FAF : l’EN, priorité du nouveau Bureau fédéral

19:52  lundi 20 mars 2017 | Par Ali Ouezzane | Actualité 
(DR)

Le nouveau Bureau fédéral de la FAF, à sa tête Kheïreddine Zetchi, accorde la priorité à l’équipe nationale, sans entraîneur depuis le départ du Belge Georges Leekens, après le fiasco de la CAN 2017 au Gabon.

« On va accorder une attention particulière à l’EN qui est la vitrine de notre football. Un nouveau sélectionneur national sera engagé dans 15 à 20 jours. On a reçu des CV qu’on va étudier avant de prendre une décision collégiale au sein du Bureau fédéral. On choisira celui qui convient à notre philosophie de jeu, basée sur le jeu court et les dribbles », a déclaré Zetchi dans sa première conférence de presse tenue juste après son élection à la tête de la FAF dans une assemblée générale très agitée et perturbée par Abdelkrim Medouar, dont la candidature a été rejetée, et par les partisans du président démissionnaire de la commission électorale, Ali Baâmar.

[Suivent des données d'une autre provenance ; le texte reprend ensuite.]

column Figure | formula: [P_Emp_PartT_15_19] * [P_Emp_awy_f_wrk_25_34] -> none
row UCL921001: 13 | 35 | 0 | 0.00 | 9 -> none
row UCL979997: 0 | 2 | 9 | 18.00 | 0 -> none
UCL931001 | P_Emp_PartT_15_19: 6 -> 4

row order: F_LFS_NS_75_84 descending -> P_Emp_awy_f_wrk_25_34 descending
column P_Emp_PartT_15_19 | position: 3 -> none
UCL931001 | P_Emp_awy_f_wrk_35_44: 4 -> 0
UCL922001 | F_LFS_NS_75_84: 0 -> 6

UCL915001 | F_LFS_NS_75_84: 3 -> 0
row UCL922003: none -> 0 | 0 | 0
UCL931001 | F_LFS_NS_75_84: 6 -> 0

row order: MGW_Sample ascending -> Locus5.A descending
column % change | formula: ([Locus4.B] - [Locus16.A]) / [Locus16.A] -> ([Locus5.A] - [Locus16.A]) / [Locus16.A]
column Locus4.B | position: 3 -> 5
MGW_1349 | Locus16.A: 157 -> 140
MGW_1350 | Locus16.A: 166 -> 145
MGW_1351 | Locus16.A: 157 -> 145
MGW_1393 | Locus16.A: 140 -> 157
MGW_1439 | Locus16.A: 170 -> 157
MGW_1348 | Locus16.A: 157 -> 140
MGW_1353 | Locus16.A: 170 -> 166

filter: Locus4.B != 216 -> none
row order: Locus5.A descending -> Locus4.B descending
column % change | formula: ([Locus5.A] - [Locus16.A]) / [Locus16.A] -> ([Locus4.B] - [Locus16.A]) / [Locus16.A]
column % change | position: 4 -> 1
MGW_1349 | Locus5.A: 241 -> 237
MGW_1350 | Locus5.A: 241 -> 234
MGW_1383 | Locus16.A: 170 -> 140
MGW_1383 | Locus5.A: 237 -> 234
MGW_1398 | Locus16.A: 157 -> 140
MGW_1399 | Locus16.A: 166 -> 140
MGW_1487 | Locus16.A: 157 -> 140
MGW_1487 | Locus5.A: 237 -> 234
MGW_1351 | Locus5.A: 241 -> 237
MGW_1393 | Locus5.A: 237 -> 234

Le successeur de Mohamed Raouraoua compte changer de stratégie en accordant plus d’intérêt au joueur du cru que son prédécesseur a marginalisé, préférant miser sur le produit de l’école française et notre diaspora à l’étranger. « On veut réhabiliter le joueur local qui doit croire en ses potentialités, mais on ne négligera pas pour autant les joueurs venant de l’étranger. On est reconnaissant envers eux. On compte toujours sur eux. Je vais d’ailleurs les contacter pour les rassurer et les réconforter. L’EN sera composée des meilleurs joueurs d’ici et de l’étranger. Ce n’est pas le Bureau Fédéral qui les choisira, mais le futur sélectionneur national. Celui-ci doit être constamment en Algérie et faire des stages mensuels pour les joueurs locaux qui seront renforcés par les meilleurs éléments évoluant à l’étranger lors des dates Fifa », a expliqué Zetchi qui dément avoir proposé à Rabah Madjer de reprendre les destinées des Verts dont la prochaine sortie est prévue début juin à Blida face au Togo, pour le compte des éliminatoires de la CAN 2019.

Ses autres grands chantiers sont l’arbitrage, toujours très décrié, la lutte contre la corruption et la réalisation de quatre centres techniques fédéraux dans les quatre coins du pays pour remédier au manque de centres de formation, qui tardent à voir le jour dans les clubs professionnels. S’agissant de la fameuse DNCG (Direction nationale de contrôle de la gestion des clubs), le nouveau patron de la FAF a tenu à préciser que son objectif n’est pas de punir les clubs, mais de les accompagner pour équilibrer leurs budgets dans le but de réduire leur endettement et de sauver le professionnalisme.